Wherein R is H, (C ₁ -C ₆ ) alkyl or phenyl. Or an acryloyl activated ester equivalent to convert to an acryloyl ester of formula (IV);

(D) contacting the acryloyl ester (IV) with a catalyst in a solvent to provide 5,6 dihydropyran-2-one V;

(E) converting the compound of formula (V) to a compound of formula (VI) via face-selective 1,4 addition of allyl or benzyl alcohol;

as well as,
(F) The allyl or benzyl moiety in the compound of formula (VI) is removed via hydrogenolysis to give a compound of formula I

A process comprising obtaining a compound of Formula III

A method for producing the compound of:
(A) contacting a compound of formula (II) with an allenyl boronate to obtain a compound of formula (XI);

as well as,
(B) hydrogenating the compound of formula (XI) to provide a compound of formula III

Comprising a method. Formula VII

A method for producing the compound of:
(A) contacting a compound of formula (II) with an allenyl boronate to obtain a compound of formula (XII);

as well as,
(B) Hydrogenating the compound of formula (XII) to provide a compound of formula (VII)

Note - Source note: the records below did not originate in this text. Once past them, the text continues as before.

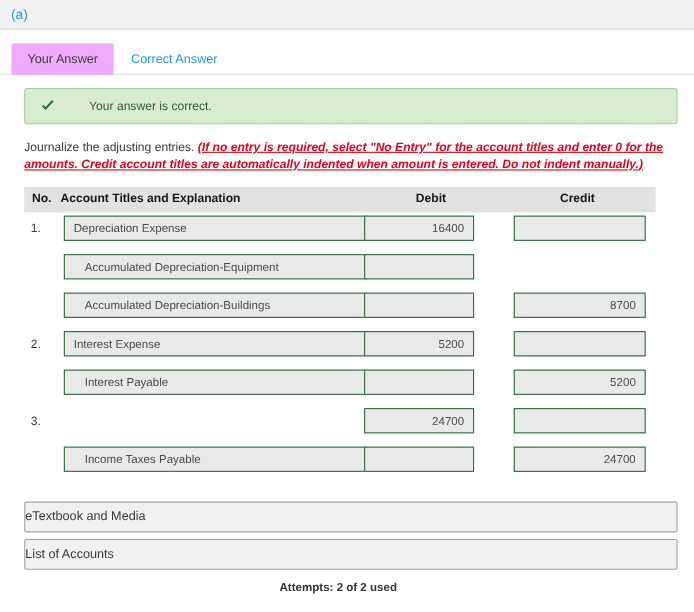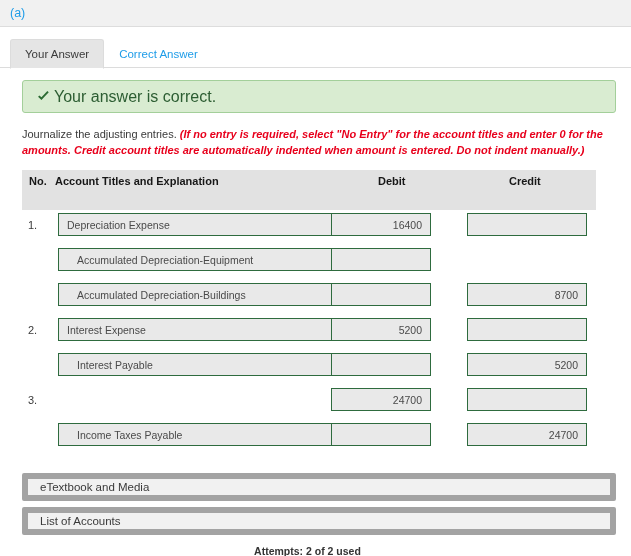--- a/index.html
+++ b/index.html
@@ -59,7 +59,7 @@
   }
   .tab.active {
     color: #3b3b3b;
-    background: #e5e5e5;
+    background: #f0abfc;
     border: 1px solid #dcdcdc;
     border-bottom: 1px solid #ffffff;
     border-top-left-radius: 3px;

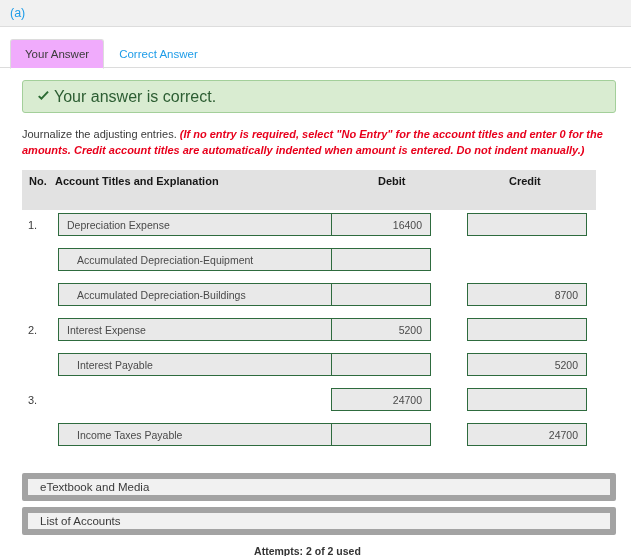--- a/index.html
+++ b/index.html
@@ -88,8 +88,8 @@
     flex: none;
   }
   .banner-text {
-    margin-left: 3px;
-    font-size: 16px;
+    margin-left: 30px;
+    font-size: 11px;
     color: #2c5d32;
   }
 

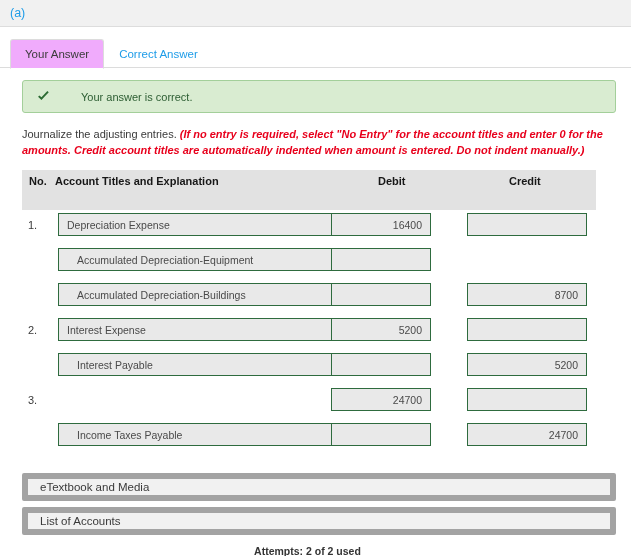--- a/index.html
+++ b/index.html
@@ -104,6 +104,7 @@
     color: #e8001c;
     font-style: italic;
     font-weight: bold;
+    text-decoration: underline;
   }
 
   

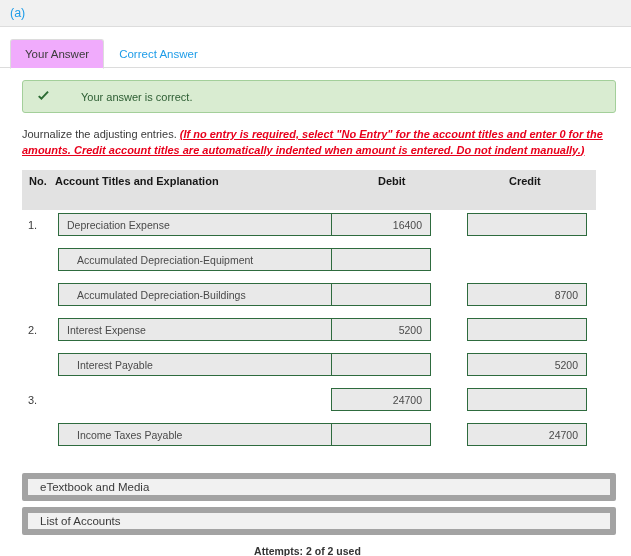--- a/index.html
+++ b/index.html
@@ -114,7 +114,7 @@
   }
   .jhead {
     background: #e2e2e2;
-    height: 40px;
+    height: 23px;
     position: relative;
     font-size: 11px;
     font-weight: bold;

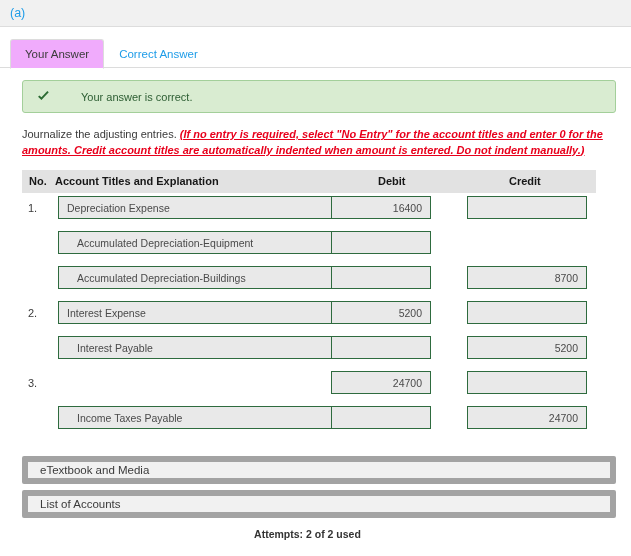--- a/index.html
+++ b/index.html
@@ -160,11 +160,10 @@
     margin: 0 15px 0 22px;
     height: 28px;
     background: #f1f1f1;
-    border: 6px solid #a3a3a3;
+    border: 1px solid #a3a3a3;
     border-radius: 2px;
     display: flex;
     align-items: center;
-    padding-left: 12px;
     font-size: 11.5px;
     color: #3a3a3a;
     cursor: pointer;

Comprising a method. Formula VIII

A method for producing the compound of:
(A) contacting a compound of formula (II) with an allenylboronic acid or allenylboronate ester to obtain a compound of formula (XIII);

as well as,
(B) hydrogenating said compound of formula (XII) to provide a compound of formula VII

Comprising a method. A compound represented by the following formula:

(Wherein R is H, (C ₁ -C ₆ ) alkyl or phenyl).